Although every one of these clipboard utilities got the job done, if I had to pick just one, it would be Copy’em Paste. It has a simple, unobtrusive interface and nearly every desirable clipboard management feature, yet at one-sixth the cost of CopyPaste Pro or iClipboard.
But wait! You may already have a different sort of utility running on your Mac that includes adequate clipboard management features. Clipboard histories are available in Alfred (with the optional £17 Powerpack), Butler ($20), LaunchBar ($29), and Quicksilver (with the optional, free Clipboard Plugin). Although none of these launchers has all the clipboard-related bells and whistles of dedicated clipboard managers, they come fairly close, with the advantage that you can use many of the same keyboard shortcuts you’re already accustomed to. Of these, I personally prefer LaunchBar, although its clipboard history display doesn’t show graphics, as do Butler and Quicksilver.
There’s one final option, however, and it’s what I’ve settled on for my own clipboard management: Stairways Software’s $36 macro utility Keyboard Maestro.
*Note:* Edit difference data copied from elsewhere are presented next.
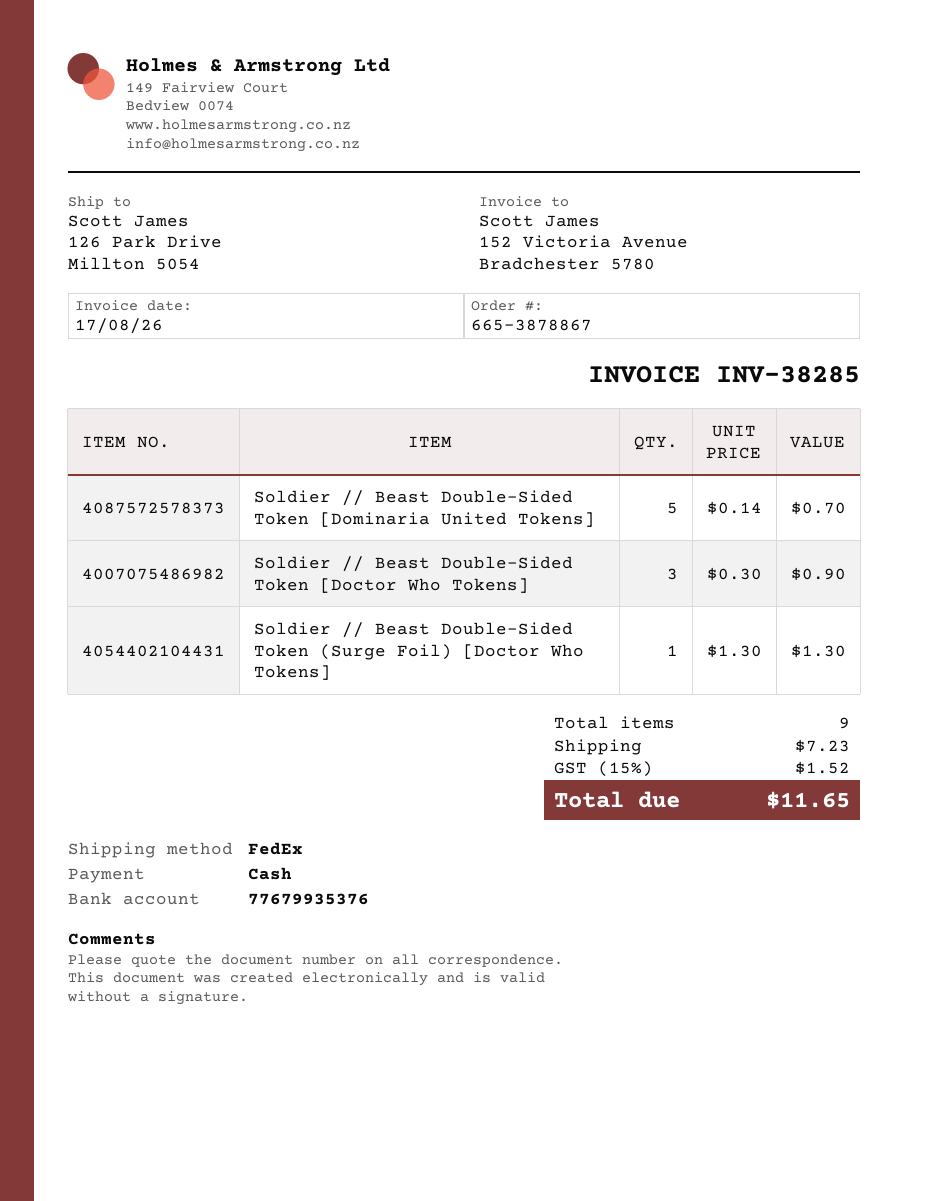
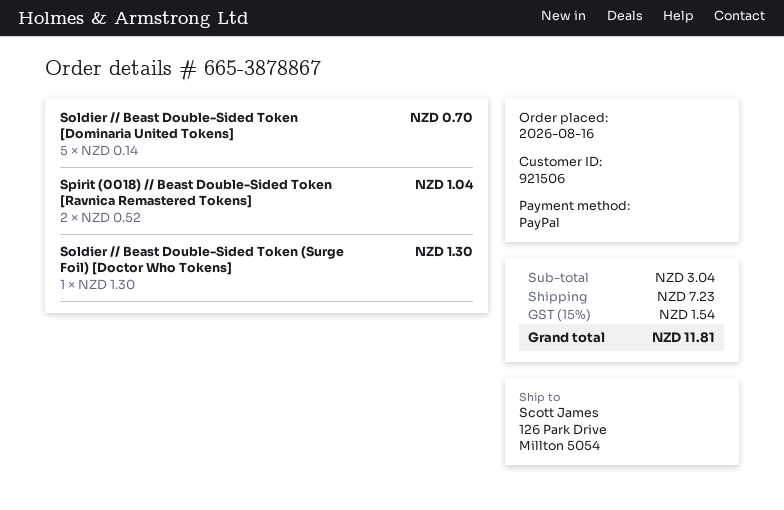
payment method: cash -> PayPal
Soldier // Beast Double-Sided Token [Doctor Who Tokens]: 3 x 0.30 = 0.90 -> none
Spirit (0018) // Beast Double-Sided Token [Ravnica Remastered Tokens]: none -> 2 x 0.52 = 1.04
tax: 15% = 1.52 -> 15% = 1.54
total: 11.65 -> 11.81

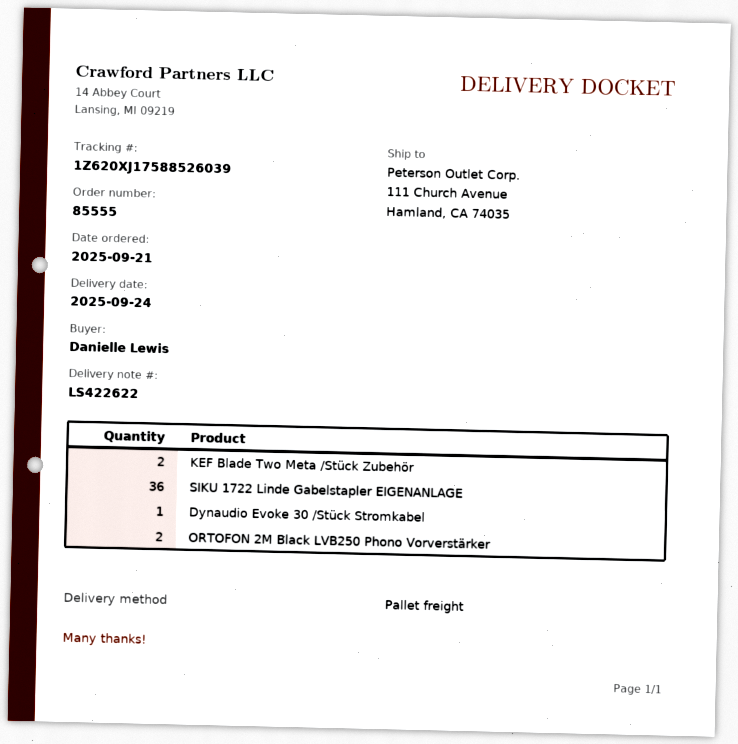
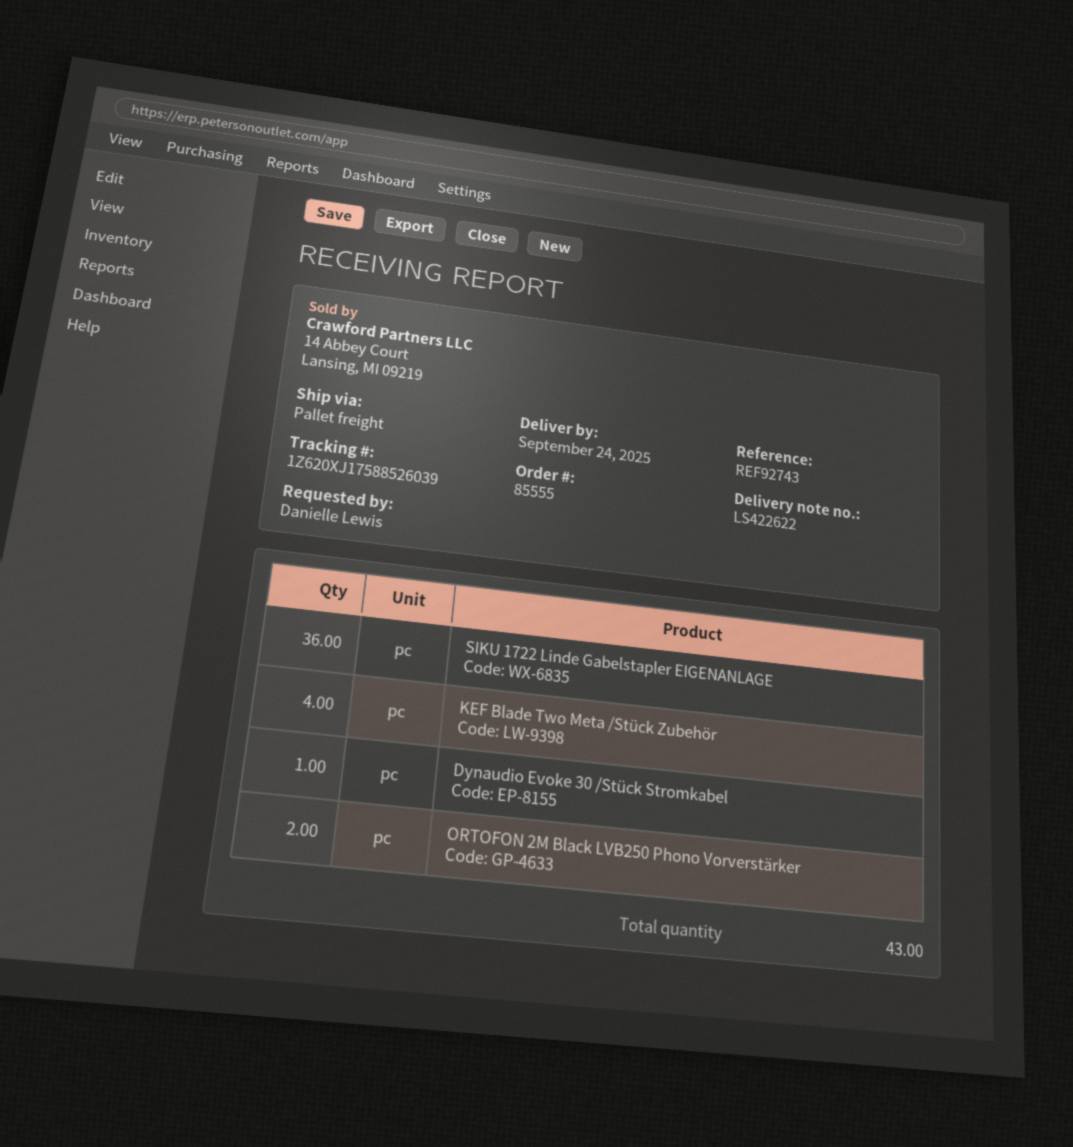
KEF Blade Two Meta /Stück Zubehör: 2 -> 4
Keyboard Maestro is designed for automating repetitive tasks, but like the launcher utilities, it includes clipboard features too, with a history of up to 99 previous items. In fact, it includes virtually every clipboard management feature I’ve mentioned so far. (A couple of exceptions: It doesn’t let you search items in your history, and doesn’t have a way to exclude apps from your clipboard history—but it can automatically detect and hide passwords, which serves essentially the same purpose.) Because Keyboard Maestro is a macro utility, you can perform elaborate filtering on clipboard contents as you paste them, assign any keystroke you like to any activity, and integrate current and previous clipboards with other automation tasks.
Macworld’s buying advice
If you want a solid, full-featured clipboard manager (and nothing else) at a great price, Copy’em Paste is a good bet. For a combined launcher and clipboard manager, LaunchBar gets the nod. Keyboard Maestro is overkill if all you want is clipboard management, but as an all-purpose geek tool, it’s outstanding—and it just happens to have the most flexible clipboard tools of any app I tested. But for the basic task of maintaining a persistent clipboard history, any app mentioned here will do the trick.